═════ MATERIALS PROVIDED ═════

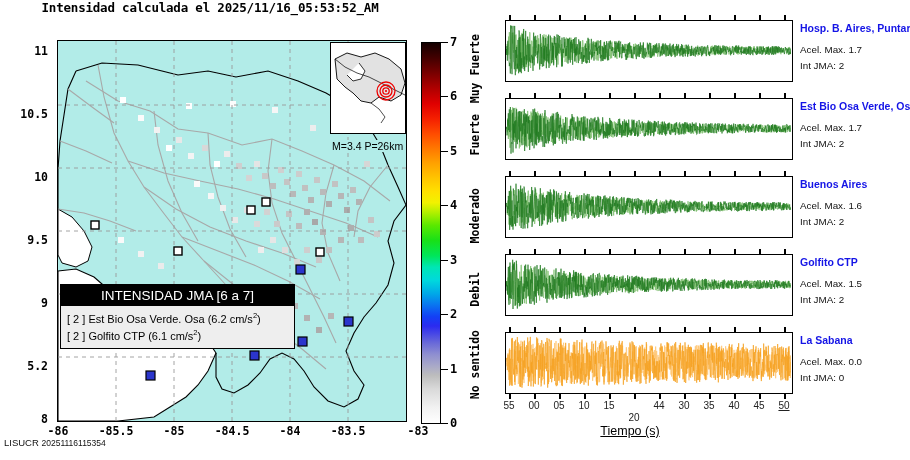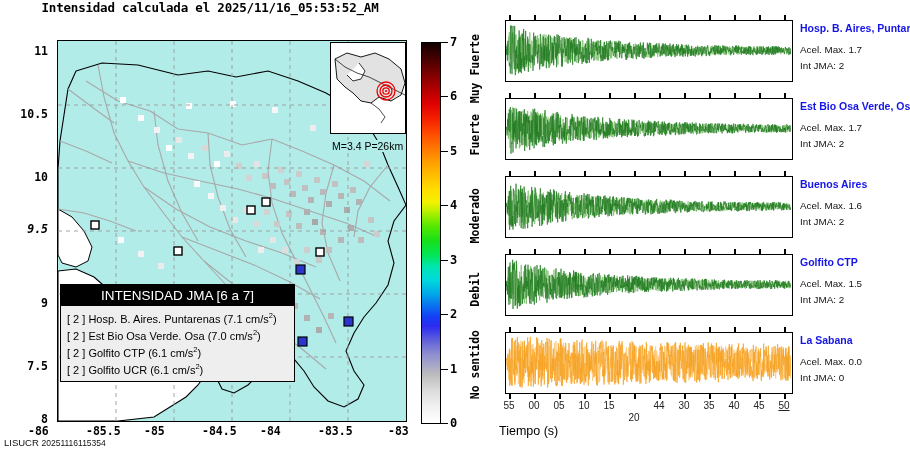--- a/index.html
+++ b/index.html
@@ -9,21 +9,21 @@
 
   
   #map-title{left:0;top:22;width:420px;text-align:center;
     font-family:"DejaVu Sans Mono",monospace;font-weight:bold;font-size:12.5px;letter-spacing:-0.2px;}
   #map-frame{left:57px;top:40px;width:350px;height:382px;border:1.3px solid #000;
     background:#b2ece8;box-sizing:border-box;overflow:hidden;}
   #map-svg{position:absolute;left:0;top:0;}
 
   .ytick{position:absolute;right:0;width:48px;text-align:right;
     font-family:"DejaVu Sans Mono",monospace;font-weight:bold;font-size:11.5px;}
-  .xtick{position:absolute;top:424px;width:60px;text-align:left;
+  .xtick{position:absolute;top:424px;width:60px;text-align:center;
     font-family:"DejaVu Sans Mono",monospace;font-weight:bold;font-size:11.5px;}
 
   
   #inset{left:330px;top:42px;width:76px;height:92px;border:1.2px solid #000;
     background:#ffffff;box-sizing:border-box;overflow:hidden;}
   #inset-cap{left:331px;top:140px;font-size:10.5px;font-family:"Liberation Sans",sans-serif;
     background:#b2ece8;padding:0 1px;white-space:nowrap;}
 
   
   #legend{left:60px;top:284px;width:235px;background:#eeeeee;border:1px solid #000;
@@ -53,21 +53,21 @@
     white-space:nowrap;transform-origin:center;}
 
   
   .sg-box{position:absolute;left:505px;width:288px;height:62px;border:1.4px solid #000;
     background:#fff;box-sizing:border-box;overflow:hidden;}
   .sg-name{position:absolute;left:800px;font-size:10.5px;font-weight:bold;color:#1414e6;
     white-space:nowrap;}
   .sg-meta{position:absolute;left:800px;font-size:9.8px;color:#111;white-space:nowrap;}
   .sg-xtick{position:absolute;width:2px;height:5px;background:#000;}
   .sg-xlab{position:absolute;width:22px;text-align:center;font-size:10px;color:#222;}
-  #tiempo{position:absolute;left:499px;top:424px;width:288px;text-align:left;font-size:12.5px;}
+  #tiempo{position:absolute;left:486px;top:424px;width:288px;text-align:center;font-size:12.5px;text-decoration:underline;}
 
   #footer{left:4px;top:437px;font-size:9.5px;color:#111;}
   #footer .code{font-size:8.5px;}
 </style>
 </head>
 <body>
 
 <div class="abs" id="map-title">Intensidad calculada el 2025/11/16_05:53:52_AM</div>
 
 <div class="abs" id="map-frame">
@@ -208,23 +208,23 @@
       <rect x="45" y="252" width="9" height="9"></rect>
       <rect x="88" y="330" width="9" height="9"></rect>
       <rect x="140" y="250" width="9" height="9"></rect>
     </g>
   </svg>
 </div>
 
 <div class="abs ytick" style="top:44px;left:0;">11</div>
 <div class="abs ytick" style="top:107px;left:0;">10.5</div>
 <div class="abs ytick" style="top:170px;left:0;">10</div>
-<div class="abs ytick" style="top:222px;left:0;font-style:italic;">9.5</div>
+<div class="abs ytick" style="top:233px;left:0;">9.5</div>
 <div class="abs ytick" style="top:296px;left:0;">9</div>
-<div class="abs ytick" style="top:359px;left:0;">7.5</div>
+<div class="abs ytick" style="top:359px;left:0;">5.2</div>
 <div class="abs ytick" style="top:412px;left:0;">8</div>
 
 <div class="abs xtick" style="left:28px;">-86</div>
 <div class="abs xtick" style="left:86px;">-85.5</div>
 <div class="abs xtick" style="left:144px;">-85</div>
 <div class="abs xtick" style="left:202px;">-84.5</div>
 <div class="abs xtick" style="left:260px;">-84</div>
 <div class="abs xtick" style="left:318px;">-83.5</div>
 <div class="abs xtick" style="left:388px;">-83</div>
 
@@ -244,36 +244,26 @@
     </g>
   </svg>
 </div>
 <div class="abs" id="inset-cap">M=3.4 P=26km</div>
 
 <div class="abs" id="legend">
   <div id="legend-head">INTENSIDAD JMA [6 a 7]</div>
   <div id="legend-body">
     <div class="leg-row">
       <span>[ 2 ]</span>
-      <span>Hosp. B. Aires. Puntarenas</span>
-      <span>(7.1 cm/s</span><sup>2</sup><span>)</span>
-    </div>
-    <div class="leg-row">
-      <span>[ 2 ]</span>
       <span>Est Bio Osa Verde. Osa</span>
-      <span>(7.0 cm/s</span><sup>2</sup><span>)</span>
+      <span>(6.2 cm/s</span><sup>2</sup><span>)</span>
     </div>
     <div class="leg-row">
       <span>[ 2 ]</span>
       <span>Golfito CTP</span>
-      <span>(6.1 cm/s</span><sup>2</sup><span>)</span>
-    </div>
-    <div class="leg-row">
-      <span>[ 2 ]</span>
-      <span>Golfito UCR</span>
       <span>(6.1 cm/s</span><sup>2</sup><span>)</span>
     </div>
   </div>
 </div>
 
 <div class="abs" id="cbar"></div>
 <div class="cbtick" style="top:42px;"></div>
 <div class="cbtick" style="top:96px;"></div>
 <div class="cbtick" style="top:151px;"></div>
 <div class="cbtick" style="top:205px;"></div>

═════

* **WHAT TO PRODUCE**
Each entry, start to finish, goes into your copy exactly; the pictures stay out.

* **ANSWER TO THIS PROBLEM**
--- a/index.html
+++ b/index.html
@@ -9,21 +9,21 @@
 
   
   #map-title{left:0;top:22;width:420px;text-align:center;
     font-family:"DejaVu Sans Mono",monospace;font-weight:bold;font-size:12.5px;letter-spacing:-0.2px;}
   #map-frame{left:57px;top:40px;width:350px;height:382px;border:1.3px solid #000;
     background:#b2ece8;box-sizing:border-box;overflow:hidden;}
   #map-svg{position:absolute;left:0;top:0;}
 
   .ytick{position:absolute;right:0;width:48px;text-align:right;
     font-family:"DejaVu Sans Mono",monospace;font-weight:bold;font-size:11.5px;}
-  .xtick{position:absolute;top:424px;width:60px;text-align:left;
+  .xtick{position:absolute;top:424px;width:60px;text-align:center;
     font-family:"DejaVu Sans Mono",monospace;font-weight:bold;font-size:11.5px;}
 
   
   #inset{left:330px;top:42px;width:76px;height:92px;border:1.2px solid #000;
     background:#ffffff;box-sizing:border-box;overflow:hidden;}
   #inset-cap{left:331px;top:140px;font-size:10.5px;font-family:"Liberation Sans",sans-serif;
     background:#b2ece8;padding:0 1px;white-space:nowrap;}
 
   
   #legend{left:60px;top:284px;width:235px;background:#eeeeee;border:1px solid #000;
@@ -53,21 +53,21 @@
     white-space:nowrap;transform-origin:center;}
 
   
   .sg-box{position:absolute;left:505px;width:288px;height:62px;border:1.4px solid #000;
     background:#fff;box-sizing:border-box;overflow:hidden;}
   .sg-name{position:absolute;left:800px;font-size:10.5px;font-weight:bold;color:#1414e6;
     white-space:nowrap;}
   .sg-meta{position:absolute;left:800px;font-size:9.8px;color:#111;white-space:nowrap;}
   .sg-xtick{position:absolute;width:2px;height:5px;background:#000;}
   .sg-xlab{position:absolute;width:22px;text-align:center;font-size:10px;color:#222;}
-  #tiempo{position:absolute;left:499px;top:424px;width:288px;text-align:left;font-size:12.5px;}
+  #tiempo{position:absolute;left:486px;top:424px;width:288px;text-align:center;font-size:12.5px;text-decoration:underline;}
 
   #footer{left:4px;top:437px;font-size:9.5px;color:#111;}
   #footer .code{font-size:8.5px;}
 </style>
 </head>
 <body>
 
 <div class="abs" id="map-title">Intensidad calculada el 2025/11/16_05:53:52_AM</div>
 
 <div class="abs" id="map-frame">
@@ -208,23 +208,23 @@
       <rect x="45" y="252" width="9" height="9"></rect>
       <rect x="88" y="330" width="9" height="9"></rect>
       <rect x="140" y="250" width="9" height="9"></rect>
     </g>
   </svg>
 </div>
 
 <div class="abs ytick" style="top:44px;left:0;">11</div>
 <div class="abs ytick" style="top:107px;left:0;">10.5</div>
 <div class="abs ytick" style="top:170px;left:0;">10</div>
-<div class="abs ytick" style="top:222px;left:0;font-style:italic;">9.5</div>
+<div class="abs ytick" style="top:233px;left:0;">9.5</div>
 <div class="abs ytick" style="top:296px;left:0;">9</div>
-<div class="abs ytick" style="top:359px;left:0;">7.5</div>
+<div class="abs ytick" style="top:359px;left:0;">5.2</div>
 <div class="abs ytick" style="top:412px;left:0;">8</div>
 
 <div class="abs xtick" style="left:28px;">-86</div>
 <div class="abs xtick" style="left:86px;">-85.5</div>
 <div class="abs xtick" style="left:144px;">-85</div>
 <div class="abs xtick" style="left:202px;">-84.5</div>
 <div class="abs xtick" style="left:260px;">-84</div>
 <div class="abs xtick" style="left:318px;">-83.5</div>
 <div class="abs xtick" style="left:388px;">-83</div>
 
@@ -244,36 +244,26 @@
     </g>
   </svg>
 </div>
 <div class="abs" id="inset-cap">M=3.4 P=26km</div>
 
 <div class="abs" id="legend">
   <div id="legend-head">INTENSIDAD JMA [6 a 7]</div>
   <div id="legend-body">
     <div class="leg-row">
       <span>[ 2 ]</span>
-      <span>Hosp. B. Aires. Puntarenas</span>
-      <span>(7.1 cm/s</span><sup>2</sup><span>)</span>
-    </div>
-    <div class="leg-row">
-      <span>[ 2 ]</span>
       <span>Est Bio Osa Verde. Osa</span>
-      <span>(7.0 cm/s</span><sup>2</sup><span>)</span>
+      <span>(6.2 cm/s</span><sup>2</sup><span>)</span>
     </div>
     <div class="leg-row">
       <span>[ 2 ]</span>
       <span>Golfito CTP</span>
-      <span>(6.1 cm/s</span><sup>2</sup><span>)</span>
-    </div>
-    <div class="leg-row">
-      <span>[ 2 ]</span>
-      <span>Golfito UCR</span>
       <span>(6.1 cm/s</span><sup>2</sup><span>)</span>
     </div>
   </div>
 </div>
 
 <div class="abs" id="cbar"></div>
 <div class="cbtick" style="top:42px;"></div>
 <div class="cbtick" style="top:96px;"></div>
 <div class="cbtick" style="top:151px;"></div>
 <div class="cbtick" style="top:205px;"></div>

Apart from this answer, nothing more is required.